> _To do_: Your task is to copy each line of the records that includes the string "margin".

Screenshot and code edit data:
+---+

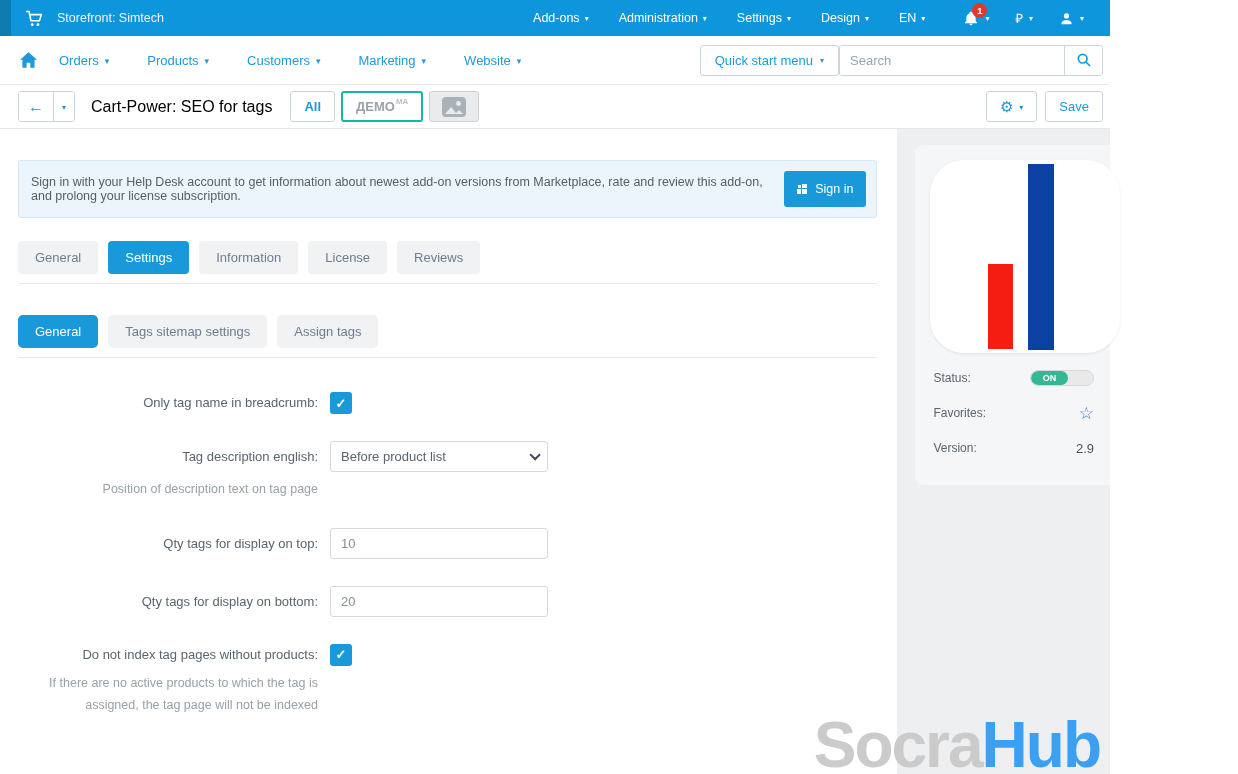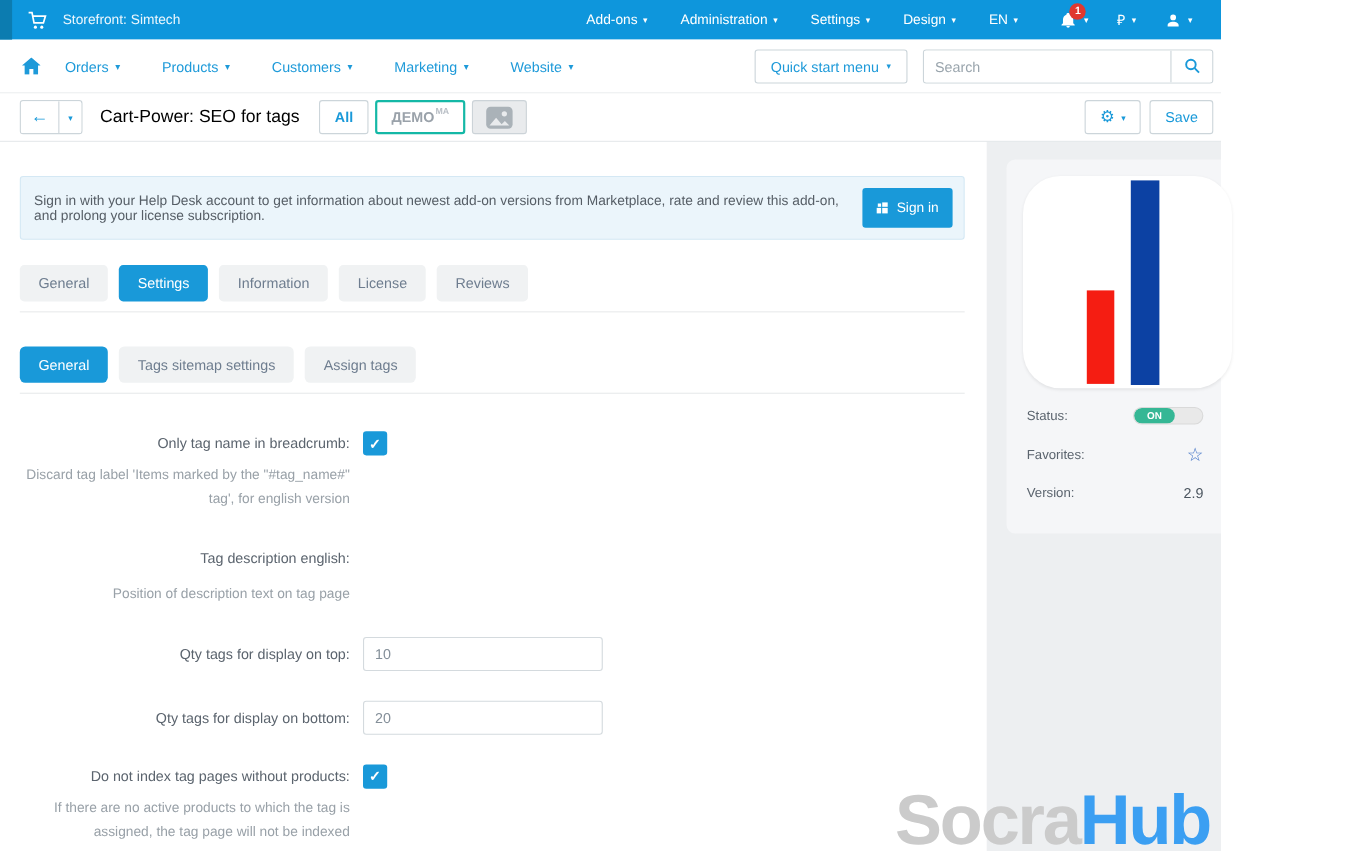--- a/index.html
+++ b/index.html
@@ -33,7 +33,7 @@
   .quick-btn { margin-left:auto; height:31px; border:1px solid #ccd5da; border-radius:3px;
                background:#fff; color:#1e9ad9; font-size:13px; display:flex; align-items:center;
                gap:7px; padding:0 14px; cursor:pointer; }
-  .search-group { margin-left:14px; height:31px; width:264px; border:1px solid #ccd5da;
+  .search-group { margin-left:0; height:31px; width:264px; border:1px solid #ccd5da;
                   border-radius:3px; display:flex; align-items:stretch; overflow:hidden; }
   .search-group input { border:0; outline:0; flex:1; padding:0 10px; font-size:13px; color:#56626b;
                         font-family:"Liberation Sans", sans-serif; }

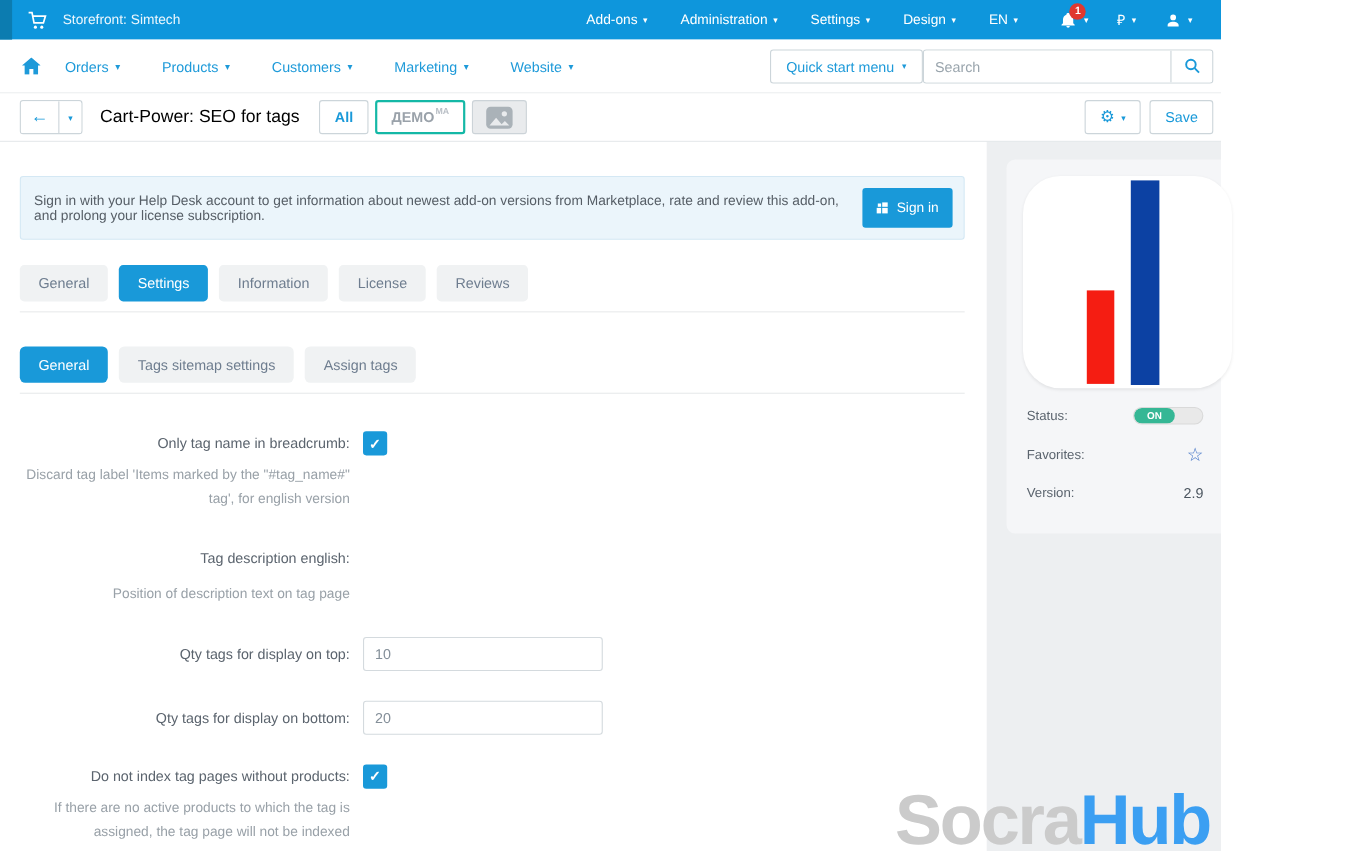--- a/index.html
+++ b/index.html
@@ -312,7 +312,6 @@
         <div class="frow">
           <div class="lblcol">
             <div class="flabel cbx">Only tag name in breadcrumb:</div>
-            <div class="fhint">Discard tag label 'Items marked by the "#tag_name#" tag', for english version</div>
           </div>
           <div class="ctlcol">
             <div class="checkbox">

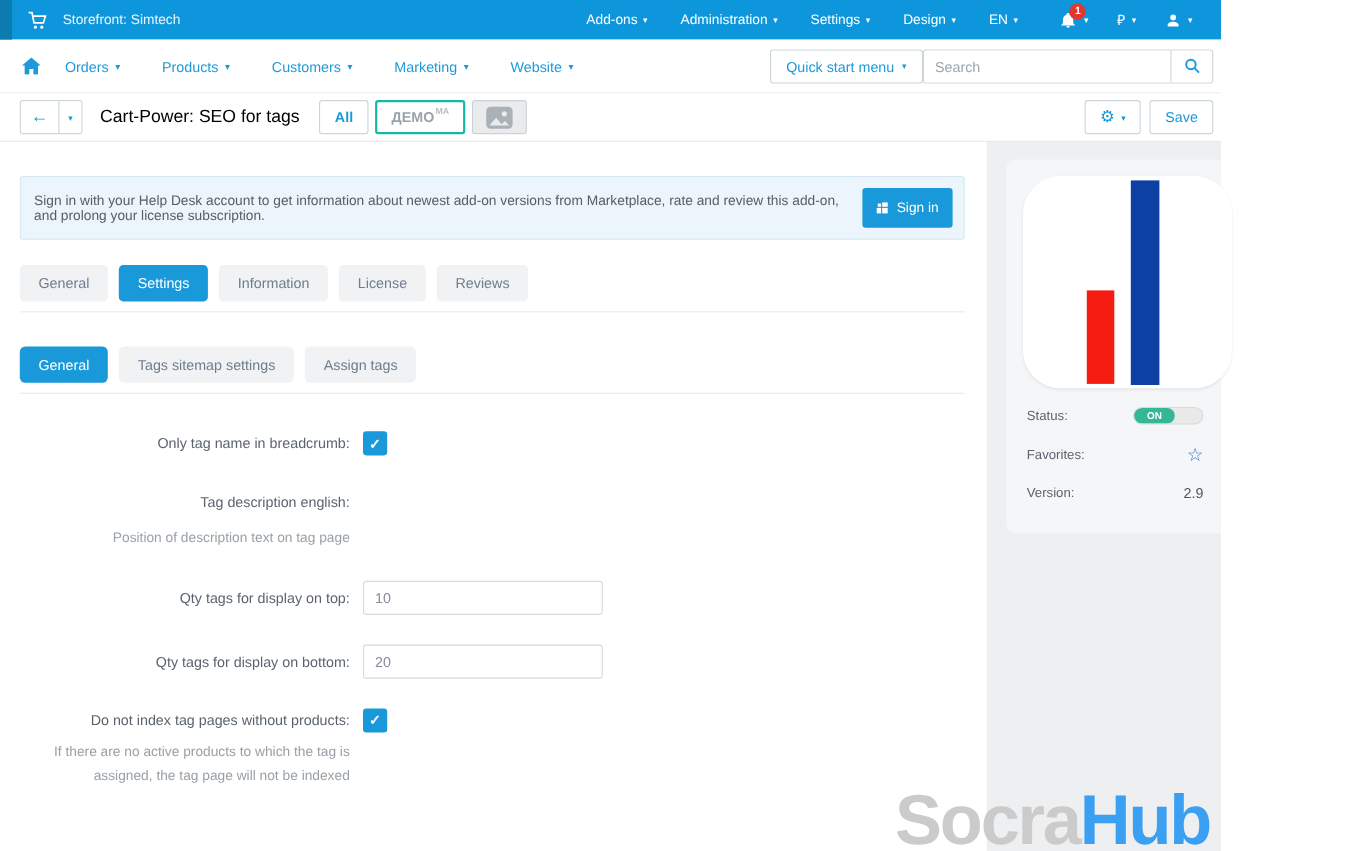--- a/index.html
+++ b/index.html
@@ -325,6 +325,12 @@
             <div class="flabel inp">Tag description english:</div>
             <div class="fhint">Position of description text on tag page</div>
           </div>
+          <div class="ctlcol">
+            <div class="fselect">
+              <span>Before product list</span>
+              <span class="chev"></span>
+            </div>
+          </div>
         </div>
 
         <div class="frow">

+---+

> _Your solution_:
   .quick-btn { margin-left:auto; height:31px; border:1px solid #ccd5da; border-radius:3px;
-  .search-group { margin-left:14px; height:31px; width:264px; border:1px solid #ccd5da;
+  .search-group { margin-left:0; height:31px; width:264px; border:1px solid #ccd5da;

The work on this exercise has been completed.